In terms of space take-up by sector, logistics service providers stand out with a very high share of just under 43%, which is significantly above the ten-year average in both percentage and absolute terms. Several large-scale deals in this segment contributed to this excellent result. Manufacturing companies achieved a similar turnover volume to the previous year at 29%, but remain well below their average. Retail companies, on the other hand, are noticeably more cautious and, at 21%, are contributing the lowest share to half-year turnover to date.
Prime rents largely stabilised in the second quarter, and even compared to the previous year, the average increase across all major locations is only around 1%. Only in the Ruhr area did prime rents increase, reaching €7.90/m² (+4%). The highest rents are achieved in Munich, where the top rate remains unchanged at €10.50/m². Düsseldorf and Hamburg follow with €8.50/m² each, while Berlin and Frankfurt are at €8.20/m². The Ruhr region now ranks ahead of the Cologne market, where €7.70/m² is still achieved in the premium segment. In Leipzig, the rental price level is lower at €5.70/m² at the top end. Nationwide average rents show greater growth compared to the previous year, averaging around 4% in the major locations. In the second quarter, average rents remained largely stable.
Perspectives
The German logistics market proved robust in the second quarter and benefited from a noticeable market upturn after a weaker start to the year. The number of contracts concluded rose significantly, and deals are also on the rise again in the large-scale segment. A similar development to that seen in the second quarter can generally be expected for the second half of the year, although various factors must be taken into account.
The still sluggish German economy is receiving positive impetus from the special funds for infrastructure and environmental measures and from the financial leeway for defence spending, although the effects of this are likely to be felt only after a time lag. This applies accordingly to the logistics market, which should benefit from the higher demand resulting from these measures – however, it remains to be seen how quickly this will actually be reflected in the market.
On the other hand, US trade policy, with its frequently changing tariff framework, remains a major source of uncertainty for the global economy. The effects of tariff policy and possible counter-tariffs are currently difficult to predict, so companies are tending to delay investment decisions. In addition, geopolitical crises and armed conflicts are currently on the rise.
Against this backdrop, it can be assumed that demand, particularly from the retail and industrial sectors, will only slowly pick up again. For the year as a whole, a result above the weak previous year (5.3 million square metres) appears very likely. If momentum in the large-scale segment continues to increase, the 6 million square metre mark could also be back within the target range," says Bastian Hafner, Head of Logistics & Industrial Advisory at BNP Paribas Real Estate GmbH, summarising the outlook.

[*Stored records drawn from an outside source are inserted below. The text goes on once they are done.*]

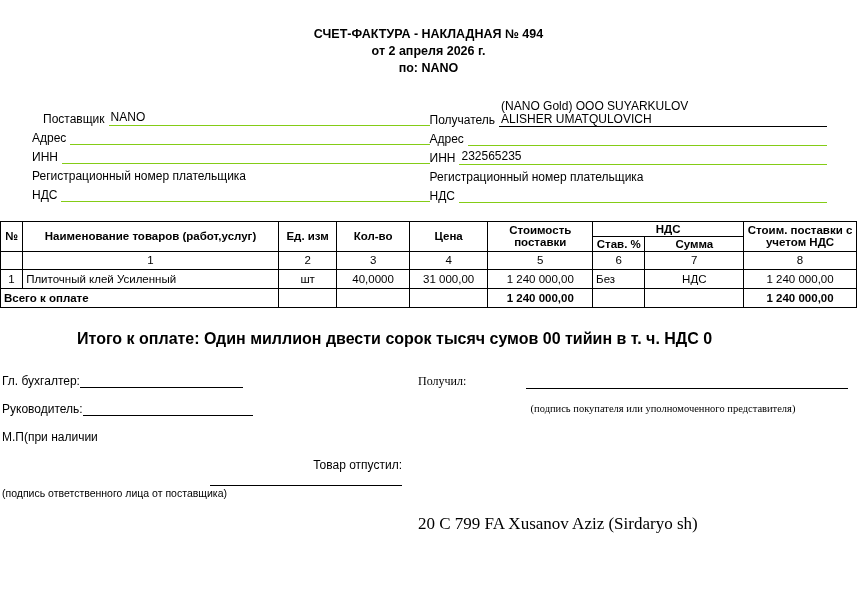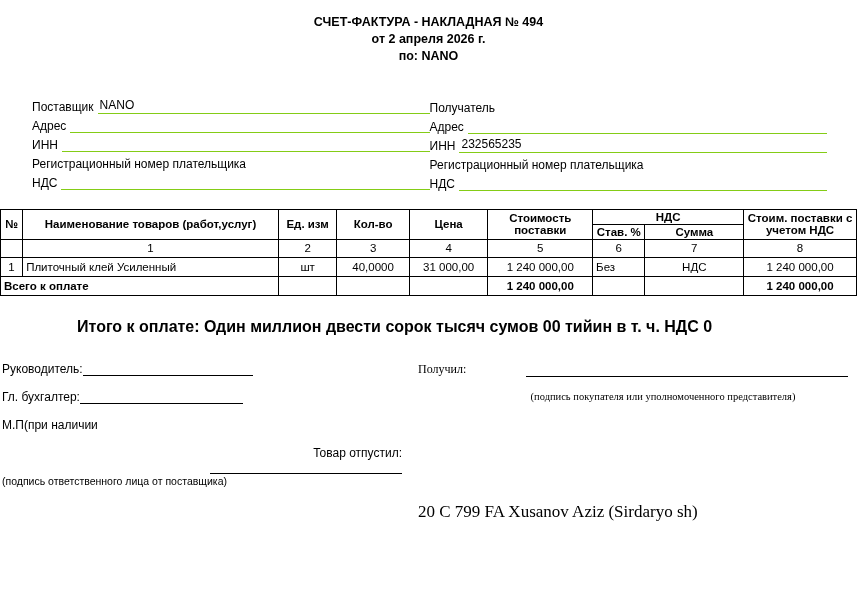--- a/index.html
+++ b/index.html
@@ -20,20 +20,21 @@
     position: relative;
     width: 857px;
     height: 606px;
   }
 
   
   .doc-header {
     text-align: center;
     padding-top: 14px;
     line-height: 1.35;
+    margin-top: 12px;
   }
   .doc-header div {
     font-weight: bold;
     font-size: 12.5px;
   }
 
   
   .parties {
     margin-top: 18px;
     display: flex;
@@ -191,21 +192,21 @@
 
   <div class="doc-header">
     <div>СЧЕТ-ФАКТУРА - НАКЛАДНАЯ № 494</div>
     <div>от 2 апреля 2026 г.</div>
     <div>по: NANO</div>
   </div>
 
   <div class="parties">
 
     <div class="party">
-      <div class="party-row" style="margin-top:14px;">
+      <div class="party-row" style="margin-top:14px;margin-left:11px;">
         <span class="party-label">Поставщик</span>
         <span class="party-value">NANO</span>
       </div>
       <div class="party-row">
         <span class="party-label">Адрес</span>
         <span class="party-value"></span>
       </div>
       <div class="party-row">
         <span class="party-label">ИНН</span>
         <span class="party-value"></span>
@@ -215,20 +216,24 @@
       </div>
       <div class="party-row">
         <span class="party-label">НДС</span>
         <span class="party-value"></span>
       </div>
     </div>
 
     <div class="party">
       <div class="party-row two-line">
         <span class="party-label top">Получатель</span>
+        <span class="recv-name-block">
+          <span>(NANO Gold) ООО SUYARKULOV</span><br>
+          <span>ALISHER UMATQULOVICH</span>
+        </span>
       </div>
       <div class="party-row">
         <span class="party-label">Адрес</span>
         <span class="party-value"></span>
       </div>
       <div class="party-row">
         <span class="party-label">ИНН</span>
         <span class="party-value">232565235</span>
       </div>
       <div class="party-row">
@@ -307,26 +312,26 @@
       </tbody>
     </table>
   </div>
 
   <div class="total-text">Итого к оплате: Один миллион двести сорок тысяч сумов 00 тийин  в т. ч. НДС 0</div>
 
   <div class="sign-area">
 
     <div class="left-col">
       <div class="sig-row">
+        <span class="sig-label">Гл. бухгалтер:</span>
+        <span class="sig-line" style="width:163px;"></span>
+      </div>
+      <div class="sig-row">
         <span class="sig-label">Руководитель:</span>
         <span class="sig-line" style="width:170px;"></span>
-      </div>
-      <div class="sig-row">
-        <span class="sig-label">Гл. бухгалтер:</span>
-        <span class="sig-line" style="width:163px;"></span>
       </div>
       <div class="plain-line">М.П(при наличии</div>
       <div class="sig-row" style="margin-bottom:0;flex-direction:column;">
         <span class="sig-label">Товар  отпустил:</span>
         <span class="sig-line" style="width:192px;"></span>
       </div>
       <div class="footer-note">(подпись ответственного лица от поставщика)</div>
     </div>
 
     <div class="right-col">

About BNP Paribas Real Estate
BNP Paribas Real Estate is a leading international real estate services provider offering its clients comprehensive services in all phases of the real estate cycle: transaction, consulting, valuation, property management, investment management and property development. With 4,000 employees, the company supports owners, tenants, investors and the public sector in their projects thanks to local expertise in 23 countries (own locations and alliance partners) in Europe, the Middle East and Asia. BNP Paribas Real Estate is part of the BNP Paribas Group, a leading global financial services provider.
As part of its commitment to sustainable cities, BNP Paribas Real Estate aims to play a leading role in the transition to more sustainable real estate that is low-carbon, resilient, inclusive and conducive to well-being. To this end, the company has developed a CSR policy with the following four objectives: to improve the economic performance and use of buildings in an ethical and responsible manner, to enable a low-carbon transition and reduce the environmental footprint, to ensure the development, engagement and well-being of employees, and to act as an active player in the real estate sector and build and promote local initiatives and partnerships.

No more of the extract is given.